Sri Lanka experienced a different but equally devastating scenario between 2019 and 2021. Massive, unplanned tax cuts during political turbulence caused government revenue to plunge by more than 30% in a single year. The state could no longer service its debt, triggering the economic collapse of 2022. Businesses struggled with fuel shortages, soaring inflation, and a rapidly depreciating currency, and the human cost of decisions made without parliamentary consensus or a coherent fiscal strategy.
Even Brazil faced the consequences of political chaos during the COVID-19 pandemic.
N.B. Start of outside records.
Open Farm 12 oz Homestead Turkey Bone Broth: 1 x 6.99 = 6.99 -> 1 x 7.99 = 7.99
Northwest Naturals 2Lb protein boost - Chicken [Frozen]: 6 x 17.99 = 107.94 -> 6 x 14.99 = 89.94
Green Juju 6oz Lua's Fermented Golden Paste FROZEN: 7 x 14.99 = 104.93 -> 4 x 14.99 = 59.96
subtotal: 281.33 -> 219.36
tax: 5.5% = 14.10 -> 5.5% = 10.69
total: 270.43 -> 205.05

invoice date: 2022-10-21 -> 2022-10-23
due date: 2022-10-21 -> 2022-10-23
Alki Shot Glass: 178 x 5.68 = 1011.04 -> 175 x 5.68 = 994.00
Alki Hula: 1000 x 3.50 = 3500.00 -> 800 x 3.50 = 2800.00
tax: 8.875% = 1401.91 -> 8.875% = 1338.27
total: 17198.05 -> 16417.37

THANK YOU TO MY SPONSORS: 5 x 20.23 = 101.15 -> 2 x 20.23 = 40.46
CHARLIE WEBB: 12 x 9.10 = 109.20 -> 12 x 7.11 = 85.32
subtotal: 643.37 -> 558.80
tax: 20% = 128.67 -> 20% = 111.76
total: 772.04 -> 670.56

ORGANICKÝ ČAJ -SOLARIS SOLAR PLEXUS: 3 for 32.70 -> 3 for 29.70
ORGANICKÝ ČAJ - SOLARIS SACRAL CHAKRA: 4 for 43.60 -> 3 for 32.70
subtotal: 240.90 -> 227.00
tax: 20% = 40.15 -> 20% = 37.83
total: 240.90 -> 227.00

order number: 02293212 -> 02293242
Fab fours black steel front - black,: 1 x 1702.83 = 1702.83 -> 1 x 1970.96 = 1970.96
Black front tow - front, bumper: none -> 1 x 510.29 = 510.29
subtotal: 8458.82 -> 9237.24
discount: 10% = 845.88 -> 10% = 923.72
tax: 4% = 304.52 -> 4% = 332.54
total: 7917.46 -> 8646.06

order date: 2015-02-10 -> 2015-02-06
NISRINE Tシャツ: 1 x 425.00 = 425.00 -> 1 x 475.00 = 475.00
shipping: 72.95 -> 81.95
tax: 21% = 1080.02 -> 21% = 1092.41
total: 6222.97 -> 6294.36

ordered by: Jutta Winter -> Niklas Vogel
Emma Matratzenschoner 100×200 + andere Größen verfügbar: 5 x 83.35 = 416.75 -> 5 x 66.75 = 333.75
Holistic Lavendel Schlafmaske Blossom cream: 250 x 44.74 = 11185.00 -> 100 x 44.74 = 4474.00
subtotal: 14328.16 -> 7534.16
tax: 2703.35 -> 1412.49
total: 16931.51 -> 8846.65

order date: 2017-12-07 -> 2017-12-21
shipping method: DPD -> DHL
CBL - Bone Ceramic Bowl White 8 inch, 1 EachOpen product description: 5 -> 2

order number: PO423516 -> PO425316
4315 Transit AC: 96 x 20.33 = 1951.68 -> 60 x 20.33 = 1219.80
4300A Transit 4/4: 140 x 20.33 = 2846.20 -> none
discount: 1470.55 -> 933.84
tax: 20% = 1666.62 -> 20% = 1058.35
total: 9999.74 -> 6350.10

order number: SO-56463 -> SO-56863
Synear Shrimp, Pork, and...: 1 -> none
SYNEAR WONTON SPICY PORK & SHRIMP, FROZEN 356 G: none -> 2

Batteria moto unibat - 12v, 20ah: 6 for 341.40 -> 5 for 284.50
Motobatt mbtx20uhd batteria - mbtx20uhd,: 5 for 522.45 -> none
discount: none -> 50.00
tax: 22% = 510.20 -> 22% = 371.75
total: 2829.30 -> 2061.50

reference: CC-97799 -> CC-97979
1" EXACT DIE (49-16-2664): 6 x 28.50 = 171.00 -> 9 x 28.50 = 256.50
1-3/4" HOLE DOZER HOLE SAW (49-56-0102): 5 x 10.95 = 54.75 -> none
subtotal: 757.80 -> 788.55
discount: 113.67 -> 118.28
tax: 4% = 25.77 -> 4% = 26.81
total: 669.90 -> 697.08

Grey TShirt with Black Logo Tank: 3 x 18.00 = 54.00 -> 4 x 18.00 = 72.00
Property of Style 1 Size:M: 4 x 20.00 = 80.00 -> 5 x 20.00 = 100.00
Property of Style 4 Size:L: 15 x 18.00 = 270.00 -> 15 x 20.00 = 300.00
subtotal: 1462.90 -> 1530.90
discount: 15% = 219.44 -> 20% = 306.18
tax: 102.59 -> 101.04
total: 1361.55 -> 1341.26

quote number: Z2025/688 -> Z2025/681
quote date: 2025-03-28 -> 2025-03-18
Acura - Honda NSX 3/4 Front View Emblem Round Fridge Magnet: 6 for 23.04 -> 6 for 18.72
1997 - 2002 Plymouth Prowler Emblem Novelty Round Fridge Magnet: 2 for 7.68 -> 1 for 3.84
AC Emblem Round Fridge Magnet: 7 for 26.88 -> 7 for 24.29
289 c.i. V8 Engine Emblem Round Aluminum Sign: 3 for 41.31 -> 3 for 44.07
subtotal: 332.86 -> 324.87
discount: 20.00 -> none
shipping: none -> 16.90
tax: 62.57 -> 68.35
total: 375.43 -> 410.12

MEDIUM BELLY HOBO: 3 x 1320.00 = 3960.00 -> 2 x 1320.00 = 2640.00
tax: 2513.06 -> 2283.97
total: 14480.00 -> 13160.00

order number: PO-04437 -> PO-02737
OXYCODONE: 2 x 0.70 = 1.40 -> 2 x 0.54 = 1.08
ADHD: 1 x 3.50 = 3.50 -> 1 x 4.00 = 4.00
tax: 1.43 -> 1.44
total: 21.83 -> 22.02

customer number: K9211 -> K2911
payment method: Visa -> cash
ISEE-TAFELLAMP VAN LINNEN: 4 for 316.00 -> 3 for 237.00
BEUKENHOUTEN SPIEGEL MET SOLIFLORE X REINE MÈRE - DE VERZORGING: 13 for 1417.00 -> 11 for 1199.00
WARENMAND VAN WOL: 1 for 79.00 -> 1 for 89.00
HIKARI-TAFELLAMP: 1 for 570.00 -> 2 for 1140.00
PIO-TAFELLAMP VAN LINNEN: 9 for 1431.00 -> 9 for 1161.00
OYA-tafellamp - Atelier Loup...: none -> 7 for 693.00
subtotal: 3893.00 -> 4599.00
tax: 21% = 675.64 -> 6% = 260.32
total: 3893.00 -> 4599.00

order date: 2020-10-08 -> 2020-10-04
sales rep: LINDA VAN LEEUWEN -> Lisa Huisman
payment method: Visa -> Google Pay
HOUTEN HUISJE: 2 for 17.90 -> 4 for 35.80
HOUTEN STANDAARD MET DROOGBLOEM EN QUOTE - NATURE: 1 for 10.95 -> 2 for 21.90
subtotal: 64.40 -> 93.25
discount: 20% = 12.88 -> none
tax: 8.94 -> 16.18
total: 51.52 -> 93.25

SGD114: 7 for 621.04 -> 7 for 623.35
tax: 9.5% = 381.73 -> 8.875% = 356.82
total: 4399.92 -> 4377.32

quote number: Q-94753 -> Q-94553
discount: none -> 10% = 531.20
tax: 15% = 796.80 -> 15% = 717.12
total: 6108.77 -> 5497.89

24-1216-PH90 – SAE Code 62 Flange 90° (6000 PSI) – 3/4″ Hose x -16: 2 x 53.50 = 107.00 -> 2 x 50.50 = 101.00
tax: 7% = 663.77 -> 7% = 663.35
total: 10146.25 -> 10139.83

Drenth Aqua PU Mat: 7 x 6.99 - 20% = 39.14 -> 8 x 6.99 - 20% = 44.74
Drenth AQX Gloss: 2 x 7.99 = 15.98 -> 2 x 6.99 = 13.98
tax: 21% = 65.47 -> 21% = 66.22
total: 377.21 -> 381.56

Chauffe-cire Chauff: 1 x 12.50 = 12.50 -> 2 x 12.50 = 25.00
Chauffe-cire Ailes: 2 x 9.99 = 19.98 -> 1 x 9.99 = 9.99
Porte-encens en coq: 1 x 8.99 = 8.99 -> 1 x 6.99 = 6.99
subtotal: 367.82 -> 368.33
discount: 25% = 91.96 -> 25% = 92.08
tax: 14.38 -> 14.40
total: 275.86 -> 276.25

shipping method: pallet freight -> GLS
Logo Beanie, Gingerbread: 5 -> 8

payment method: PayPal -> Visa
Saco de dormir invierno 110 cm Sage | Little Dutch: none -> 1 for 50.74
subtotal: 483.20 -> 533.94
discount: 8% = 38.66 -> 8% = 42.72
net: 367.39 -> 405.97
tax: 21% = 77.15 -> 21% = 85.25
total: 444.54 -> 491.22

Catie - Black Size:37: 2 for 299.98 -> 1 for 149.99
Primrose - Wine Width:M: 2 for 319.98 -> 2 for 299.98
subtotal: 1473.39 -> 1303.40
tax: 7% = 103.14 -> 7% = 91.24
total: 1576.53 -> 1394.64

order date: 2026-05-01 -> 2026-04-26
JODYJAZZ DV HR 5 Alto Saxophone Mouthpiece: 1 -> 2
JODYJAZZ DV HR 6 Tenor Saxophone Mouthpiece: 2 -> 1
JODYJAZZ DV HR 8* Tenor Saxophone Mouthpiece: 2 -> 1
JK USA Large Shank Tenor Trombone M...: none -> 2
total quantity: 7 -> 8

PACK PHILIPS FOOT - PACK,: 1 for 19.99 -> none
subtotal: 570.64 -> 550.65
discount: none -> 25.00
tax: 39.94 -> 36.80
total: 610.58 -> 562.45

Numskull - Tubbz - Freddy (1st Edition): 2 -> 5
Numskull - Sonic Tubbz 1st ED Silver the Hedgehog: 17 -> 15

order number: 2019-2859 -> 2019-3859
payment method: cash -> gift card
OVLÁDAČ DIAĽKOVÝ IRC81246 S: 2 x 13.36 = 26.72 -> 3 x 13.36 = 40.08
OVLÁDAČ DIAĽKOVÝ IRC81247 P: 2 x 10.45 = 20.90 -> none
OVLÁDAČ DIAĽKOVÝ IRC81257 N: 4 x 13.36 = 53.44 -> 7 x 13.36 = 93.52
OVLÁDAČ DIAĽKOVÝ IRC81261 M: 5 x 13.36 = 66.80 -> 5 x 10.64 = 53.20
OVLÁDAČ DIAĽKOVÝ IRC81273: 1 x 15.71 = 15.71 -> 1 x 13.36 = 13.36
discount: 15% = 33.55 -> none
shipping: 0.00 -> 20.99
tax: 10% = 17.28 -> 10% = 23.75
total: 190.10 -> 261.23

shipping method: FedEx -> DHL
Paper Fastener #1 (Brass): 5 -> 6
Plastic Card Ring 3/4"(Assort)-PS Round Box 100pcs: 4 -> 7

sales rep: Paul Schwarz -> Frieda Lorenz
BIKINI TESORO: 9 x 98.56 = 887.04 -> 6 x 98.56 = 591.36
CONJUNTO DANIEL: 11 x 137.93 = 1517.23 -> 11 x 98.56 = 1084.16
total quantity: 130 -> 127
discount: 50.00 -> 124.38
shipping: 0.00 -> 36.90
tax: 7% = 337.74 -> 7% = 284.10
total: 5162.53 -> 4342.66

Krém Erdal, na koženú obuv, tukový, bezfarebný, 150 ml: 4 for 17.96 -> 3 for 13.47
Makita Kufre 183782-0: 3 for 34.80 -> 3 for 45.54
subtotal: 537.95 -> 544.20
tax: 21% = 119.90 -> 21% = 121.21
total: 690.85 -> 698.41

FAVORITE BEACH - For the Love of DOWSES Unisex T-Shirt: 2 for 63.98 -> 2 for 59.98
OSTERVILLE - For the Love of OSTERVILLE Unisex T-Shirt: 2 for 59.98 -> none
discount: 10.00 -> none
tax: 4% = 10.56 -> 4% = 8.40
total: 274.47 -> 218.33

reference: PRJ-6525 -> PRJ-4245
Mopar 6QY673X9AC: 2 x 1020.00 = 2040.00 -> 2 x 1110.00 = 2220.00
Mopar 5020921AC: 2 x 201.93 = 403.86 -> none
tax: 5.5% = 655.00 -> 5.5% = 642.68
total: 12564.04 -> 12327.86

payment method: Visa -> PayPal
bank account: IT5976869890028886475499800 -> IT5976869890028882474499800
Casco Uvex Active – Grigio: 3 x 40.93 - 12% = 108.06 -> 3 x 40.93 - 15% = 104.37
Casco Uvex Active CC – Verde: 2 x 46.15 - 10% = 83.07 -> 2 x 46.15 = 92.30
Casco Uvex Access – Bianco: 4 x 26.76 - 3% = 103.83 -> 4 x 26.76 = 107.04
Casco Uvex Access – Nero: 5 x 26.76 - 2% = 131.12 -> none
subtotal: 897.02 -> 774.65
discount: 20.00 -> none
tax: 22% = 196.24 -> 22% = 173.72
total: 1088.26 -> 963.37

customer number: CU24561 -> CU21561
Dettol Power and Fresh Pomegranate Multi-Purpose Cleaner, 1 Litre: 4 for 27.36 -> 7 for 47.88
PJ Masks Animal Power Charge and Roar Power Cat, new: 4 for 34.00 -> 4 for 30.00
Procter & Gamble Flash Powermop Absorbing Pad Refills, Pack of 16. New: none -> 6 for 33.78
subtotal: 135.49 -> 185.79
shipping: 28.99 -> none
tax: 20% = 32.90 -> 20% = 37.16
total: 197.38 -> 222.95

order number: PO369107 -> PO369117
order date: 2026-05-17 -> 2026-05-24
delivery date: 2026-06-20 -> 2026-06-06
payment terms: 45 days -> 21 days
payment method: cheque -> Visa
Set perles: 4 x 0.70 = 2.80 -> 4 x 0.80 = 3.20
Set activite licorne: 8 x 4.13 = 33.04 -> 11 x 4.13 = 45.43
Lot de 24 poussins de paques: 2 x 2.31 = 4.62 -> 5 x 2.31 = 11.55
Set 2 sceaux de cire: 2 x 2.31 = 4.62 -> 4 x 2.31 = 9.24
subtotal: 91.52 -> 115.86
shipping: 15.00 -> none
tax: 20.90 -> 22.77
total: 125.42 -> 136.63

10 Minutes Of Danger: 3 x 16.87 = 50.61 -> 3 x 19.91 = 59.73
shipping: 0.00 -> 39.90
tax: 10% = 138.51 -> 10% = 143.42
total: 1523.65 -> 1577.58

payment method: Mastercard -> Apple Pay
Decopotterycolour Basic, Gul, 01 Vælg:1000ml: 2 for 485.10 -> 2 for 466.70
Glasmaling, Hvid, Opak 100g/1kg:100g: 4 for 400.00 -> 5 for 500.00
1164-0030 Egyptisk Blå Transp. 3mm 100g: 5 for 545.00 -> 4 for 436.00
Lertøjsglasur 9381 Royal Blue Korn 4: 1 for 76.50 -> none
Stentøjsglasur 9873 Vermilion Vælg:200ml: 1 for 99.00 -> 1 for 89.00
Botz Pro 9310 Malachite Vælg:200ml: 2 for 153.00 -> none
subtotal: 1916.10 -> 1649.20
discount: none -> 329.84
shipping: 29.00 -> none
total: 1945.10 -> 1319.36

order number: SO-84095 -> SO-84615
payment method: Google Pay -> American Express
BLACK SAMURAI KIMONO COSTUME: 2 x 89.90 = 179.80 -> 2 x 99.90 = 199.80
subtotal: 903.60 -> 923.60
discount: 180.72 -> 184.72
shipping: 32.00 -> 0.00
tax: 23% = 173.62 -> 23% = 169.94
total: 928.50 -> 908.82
Infighting between the presidency, state governors, and Congress produced contradictory regulations, creating widespread confusion for businesses, disrupting supply chains, and eroding confidence across multiple sectors.
These international examples highlight a simple but powerful truth: when policies are rushed, chaotic, or driven by politics rather than careful evidence, the consequences are not just figures on a balance sheet. They are the livelihoods of workers disrupted, small businesses closing their doors, and countless opportunities lost for families, entrepreneurs, and communities.
The Way Forward
At the heart of these frustrations lies a deeper reality: Parliament’s behavior directly shapes the economic landscape and the daily decisions of businesses, investors, and taxpayers. When law-making is grounded in stability, debate, and evidence, fiscal discipline strengthens. When marred by chaos, rushed decision-making, and partisanship, the cost is carried by businesses, taxpayers, and the national purse.
Every poorly scrutinized loan adds to future tax burdens. Every rushed levy erodes compliance and undermines the digital economy. Every abrupt policy reversal weakens investor trust. Every contested budget session introduces uncertainty into business forecasting.
Entrepreneurs, manufacturers, digital innovators, and traders are not just watching from the sidelines; they are feeling the impact in their daily lives, from shrinking profits to delayed projects and uncertain futures.
Across the country, the message is becoming impossible to ignore: business leaders, analysts, MPs, and ordinary citizens alike are calling on Parliament to step back from chaos, work together, and base decisions on evidence rather than politics. A stable legislature is more than a democratic ideal; it is a lifeline for businesses, a safeguard for jobs, and a cornerstone for Ghana’s economic growth.